On entering the show, the first painting one sees is of a black man on the verge of clubbing a white man to death – whether he does or not is another matter. The black man wears a loin cloth, the white man is in 17th century gear. The scene is set on a rocky beach, in the distance, bizarrely, we see an oil rig. Clearly, we are caught in a temporal mashup. Framing the whole in white is the declaration: EATING PEOPLE ISN’T ALWAYS WRONG. Humour is key. This is because Phokela is primarily inspired by a comic perversity. Aware that we are acutely conversant with the devastation of colonial extraction and exploitation – the paintings of the Renaissance are profoundly informed and shaped by Imperialism – Phokela nevertheless seeks not to rub our noses in an incontrovertible historical fact, but, reflexively, playfully, entertain, or edutain, us.

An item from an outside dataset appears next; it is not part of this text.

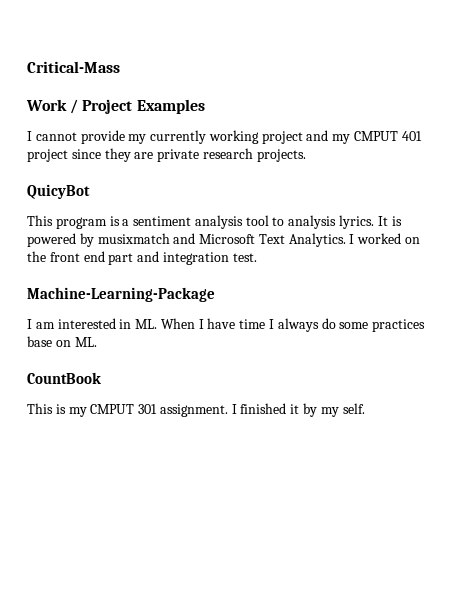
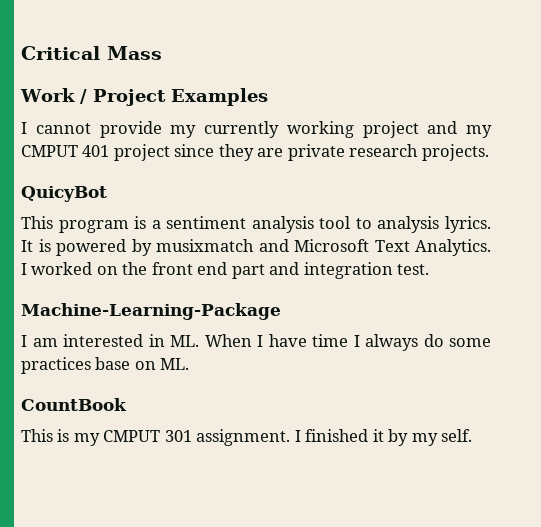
[27,61,120,73] Critical-Mass -> [21,46,162,60] Critical Mass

His revisionist take is a jolly act of cannibalism. Phokela engages our attention by skewing the received context and culture of reception; and does so without puffed up moral outrage. Comprised of works from various periods, the Phokela retrospective can be seen on our doorstep, Zeitz MOCAA (Museum of Contemporary Art Africa), located at the southernmost point of Africa – Cape Town’s Waterfront – far removed from the hub of European power, and yet, profoundly connected to it. Cape Town, after all, played an integral role in imperial maritime traffic between West and East. As a port-city, it is a construct of empire.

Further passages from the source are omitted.